**PROBLEM TO WORK ON**
Print the listing exactly as it stands. Skip every picture.

- - - - -

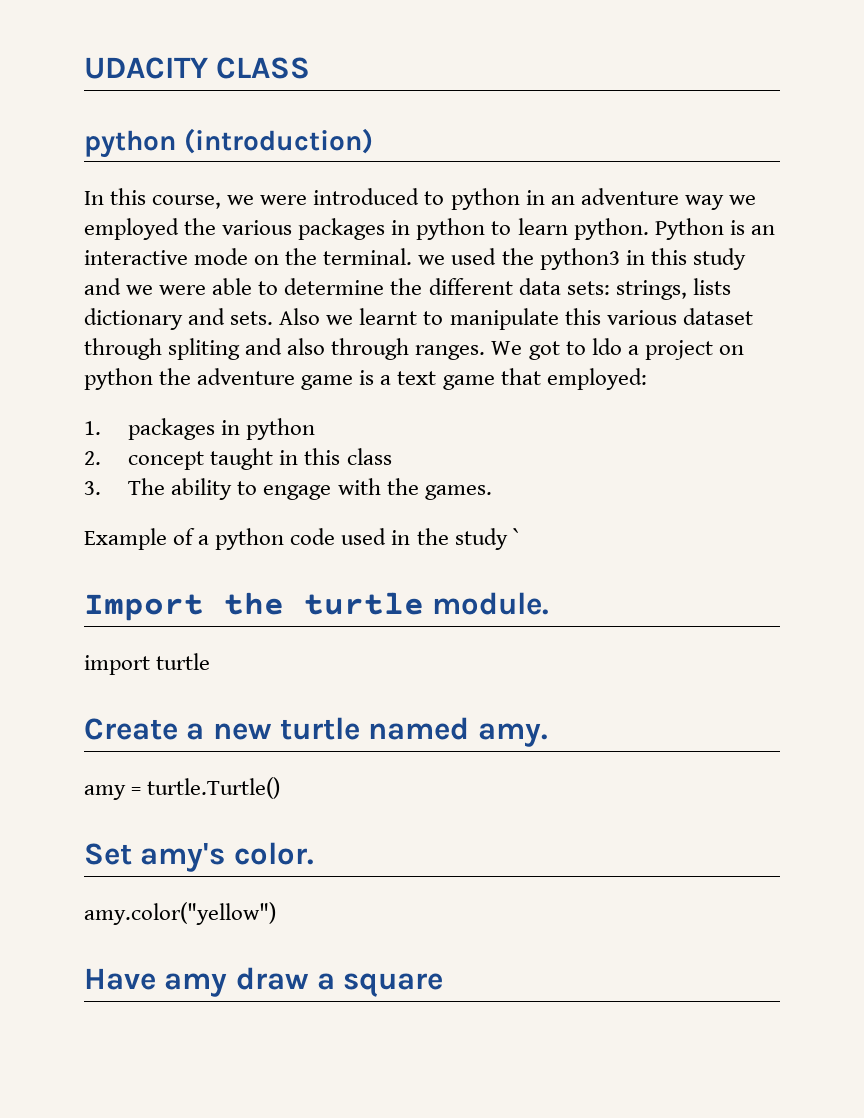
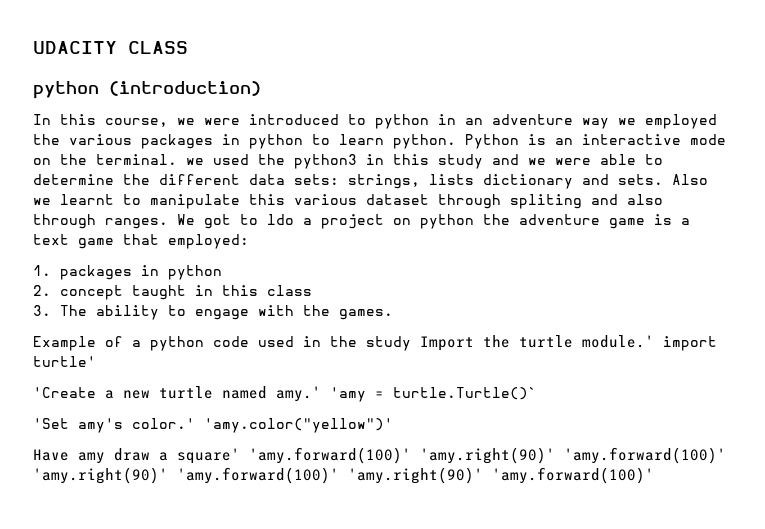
- Example of a python code used in the study `
- Import the turtle module.
- import turtle
- Create a new turtle named amy.
- amy = turtle.Turtle()
- Set amy's color.
- amy.color("yellow")
- Have amy draw a square
+ Example of a python code used in the study Import the turtle module.' import turtle'
+ 'Create a new turtle named amy.' 'amy = turtle.Turtle()`
+ 'Set amy's color.' 'amy.color("yellow")'
+ Have amy draw a square' 'amy.forward(100)' 'amy.right(90)' 'amy.forward(100)' 'amy.right(90)' 'amy.forward(100)' 'amy.right(90)' 'amy.forward(100)'

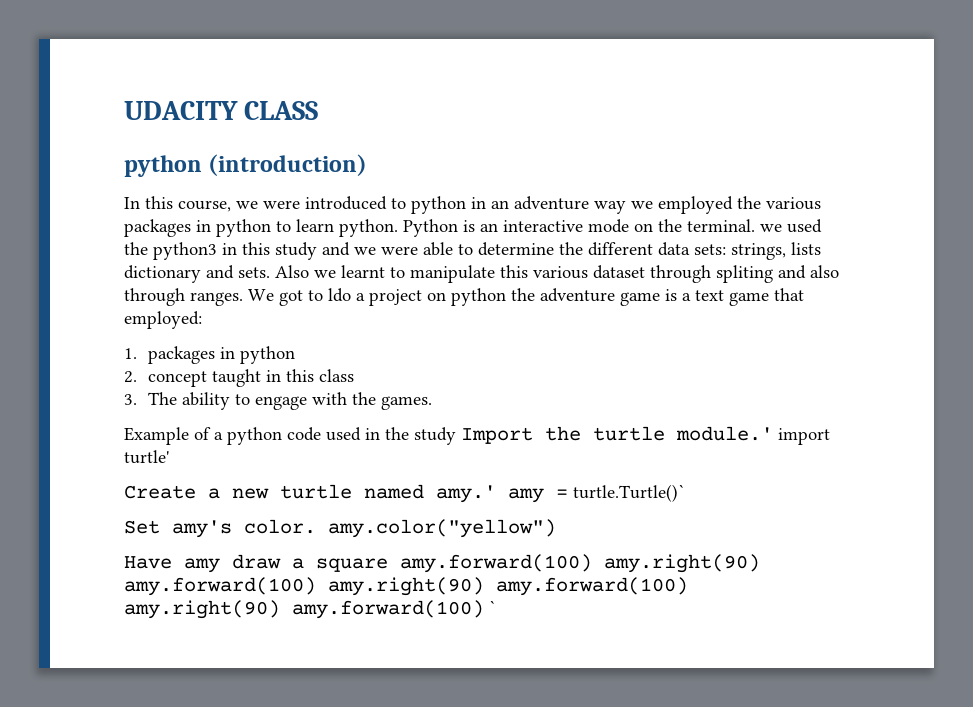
- 'Create a new turtle named amy.' 'amy = turtle.Turtle()`
+ Create a new turtle named amy.' amy = turtle.Turtle()`
- 'Set amy's color.' 'amy.color("yellow")'
+ Set amy's color. amy.color("yellow")
- Have amy draw a square' 'amy.forward(100)' 'amy.right(90)' 'amy.forward(100)' 'amy.right(90)' 'amy.forward(100)' 'amy.right(90)' 'amy.forward(100)'
+ Have amy draw a square amy.forward(100) amy.right(90) amy.forward(100) amy.right(90) amy.forward(100) amy.right(90) amy.forward(100) `

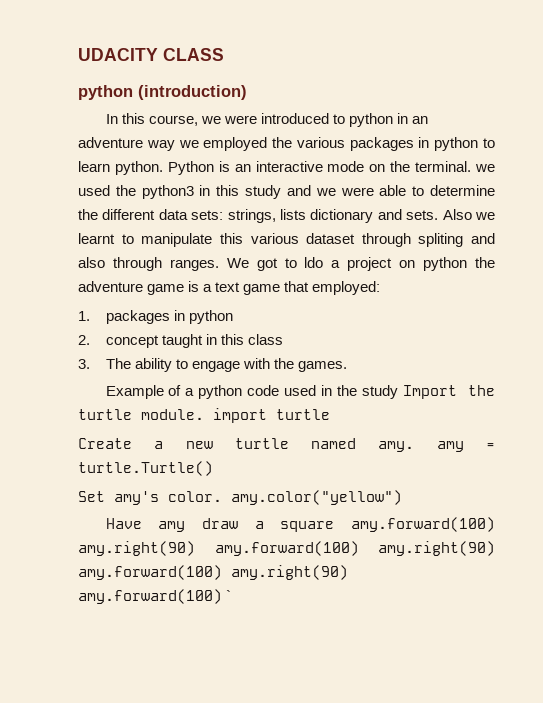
- Example of a python code used in the study Import the turtle module.' import turtle'
+ Example of a python code used in the study Import the turtle module. import turtle
- Create a new turtle named amy.' amy = turtle.Turtle()`
+ Create a new turtle named amy. amy = turtle.Turtle()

- - - - -

**TASK OUTPUT**
- Example of a python code used in the study `
- Import the turtle module.
- import turtle
- Create a new turtle named amy.
- amy = turtle.Turtle()
- Set amy's color.
- amy.color("yellow")
- Have amy draw a square
+ Example of a python code used in the study Import the turtle module.' import turtle'
+ 'Create a new turtle named amy.' 'amy = turtle.Turtle()`
+ 'Set amy's color.' 'amy.color("yellow")'
+ Have amy draw a square' 'amy.forward(100)' 'amy.right(90)' 'amy.forward(100)' 'amy.right(90)' 'amy.forward(100)' 'amy.right(90)' 'amy.forward(100)'

- 'Create a new turtle named amy.' 'amy = turtle.Turtle()`
+ Create a new turtle named amy.' amy = turtle.Turtle()`
- 'Set amy's color.' 'amy.color("yellow")'
+ Set amy's color. amy.color("yellow")
- Have amy draw a square' 'amy.forward(100)' 'amy.right(90)' 'amy.forward(100)' 'amy.right(90)' 'amy.forward(100)' 'amy.right(90)' 'amy.forward(100)'
+ Have amy draw a square amy.forward(100) amy.right(90) amy.forward(100) amy.right(90) amy.forward(100) amy.right(90) amy.forward(100) `

- Example of a python code used in the study Import the turtle module.' import turtle'
+ Example of a python code used in the study Import the turtle module. import turtle
- Create a new turtle named amy.' amy = turtle.Turtle()`
+ Create a new turtle named amy. amy = turtle.Turtle()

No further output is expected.